In a recent issue of The Spectator, I came across the following phrase: “…if there were a competition to find an entity less trustworthy than big tech to decide what all the world’s citizens can say, know and hear, then the European Commission and von der Leyen would surely be a shoe-in.”
“Shoe-in”? What on earth can that possibly mean? We have come to use the expression to mean a doddle, a dead cert, a no-brainer, but what has that to do with shoes? Could the phrase intended be “shoo-in”? “Shoo” being a common interjection with the sense of hustle or hurry, often accompanied by gestures implying urgency or compulsion. It’s particularly used to get children or animals to move from one spot to another, or away altogether. But even with that spelling, what is “shoo-in” doing in our daily speech? I’ve met several “shoe-ins” lately, so the phrase must be catching on. Perhaps those using it haven’t quite twigged what it means?

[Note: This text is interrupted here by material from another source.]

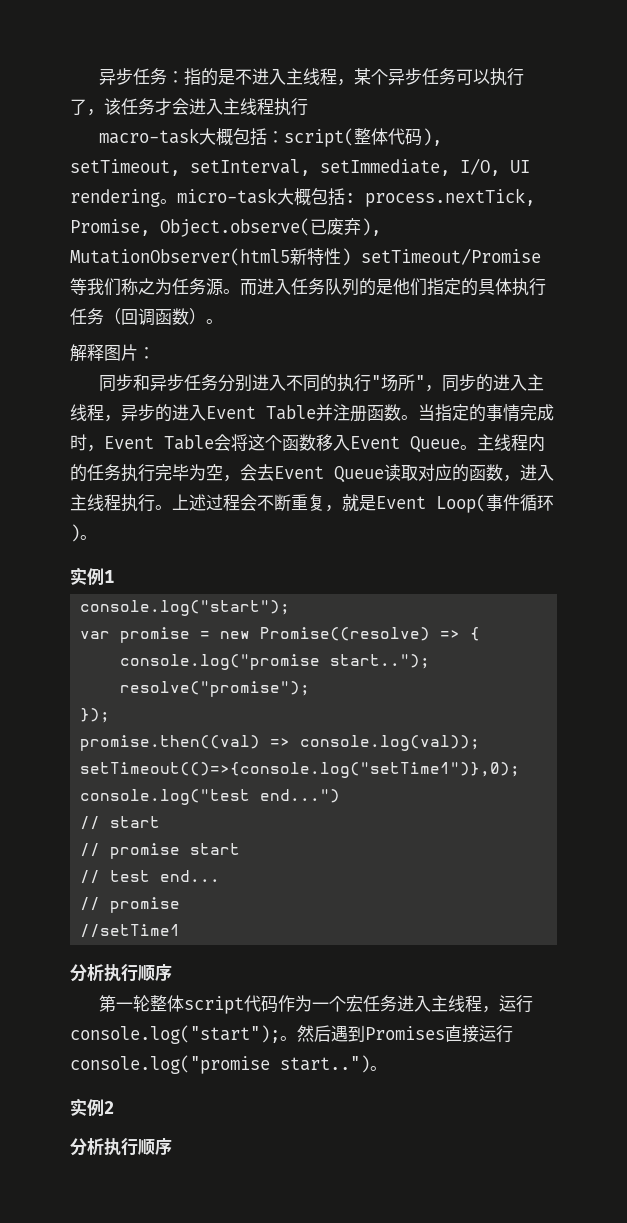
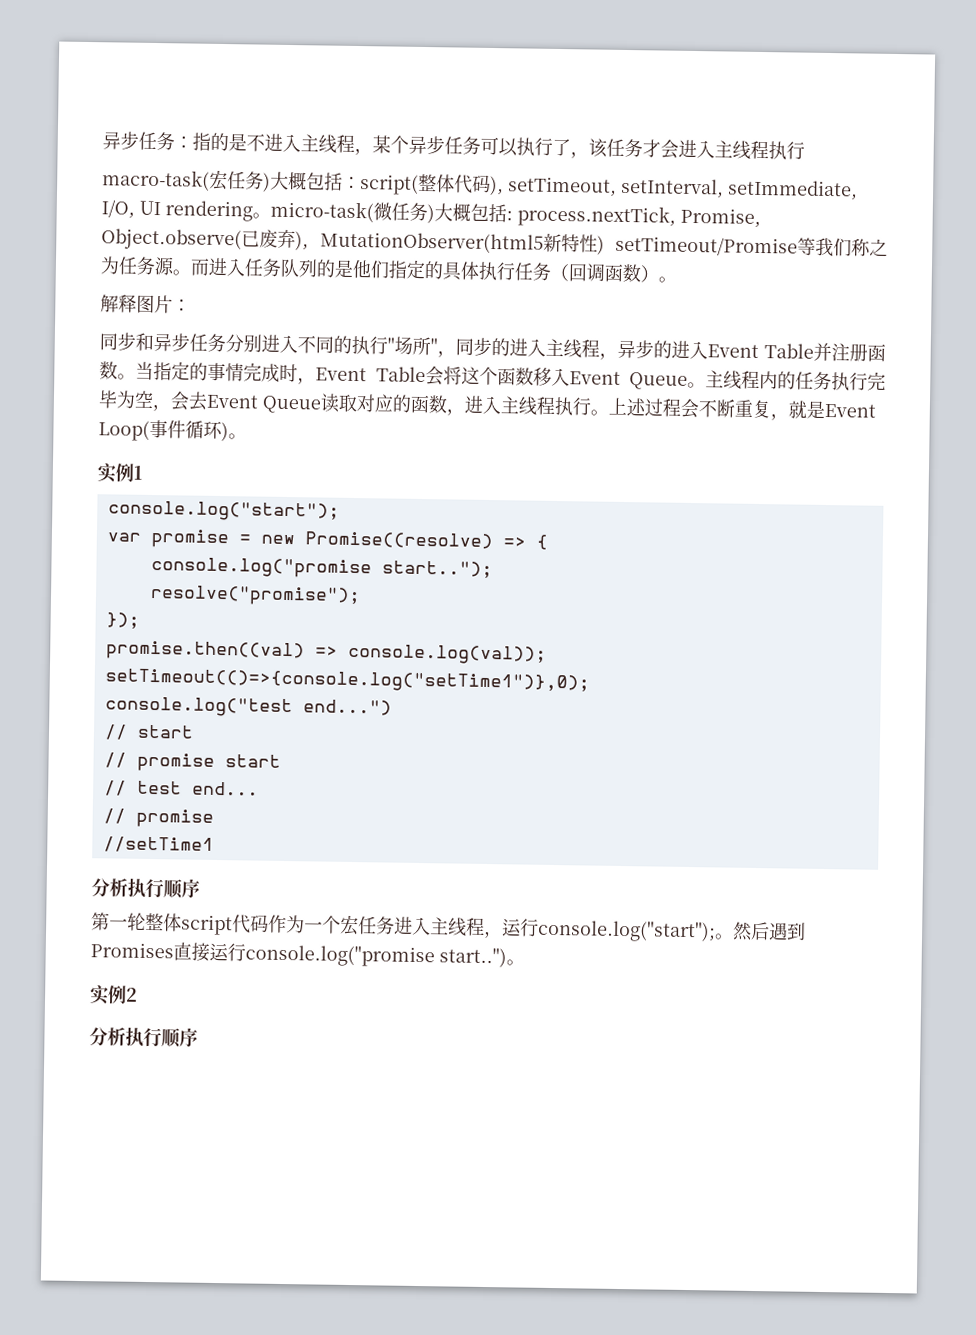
- macro-task大概包括：script(整体代码), setTimeout, setInterval, setImmediate, I/O, UI rendering。micro-task大概包括: process.nextTick, Promise, Object.observe(已废弃), MutationObserver(html5新特性) setTimeout/Promise等我们称之为任务源。
+ macro-task(宏任务)大概包括：script(整体代码), setTimeout, setInterval, setImmediate, I/O, UI rendering。micro-task(微任务)大概包括: process.nextTick, Promise, Object.observe(已废弃), MutationObserver(html5新特性) setTimeout/Promise等我们称之为任务源。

That’s understandable. Its origin is not obvious, and, needless to say I’m afraid, it comes from the United States. It’s a relatively recent import but is recorded in my 1988 Chambers Dictionary where we are told it is “U.S. slang” and comes from racing. A “shoo-in” is a horse that is shooed in, and that too is a “technical term”; it means that the horse was dishonestly enabled to win a race. It’s nothing to do with the shoeing of the horse, the activity that Gerard Manley Hopkins so wonderfully described in his poem about the farrier Felix Randall, who would “fettle for the great grey drayhorse his bright and battering sandal.”
So, from a piece of criminal American horse-racing slang, “shoo-in” has become a common expression here in Britain, and we sort of know how to use it. But a lot of us haven’t the faintest idea how to spell it, or what it actually means. That sums up our culture now, I think. It comes from the US; we hear about it and we don’t really understand it – but we blithely adopt it all the same. It’s the way language happens.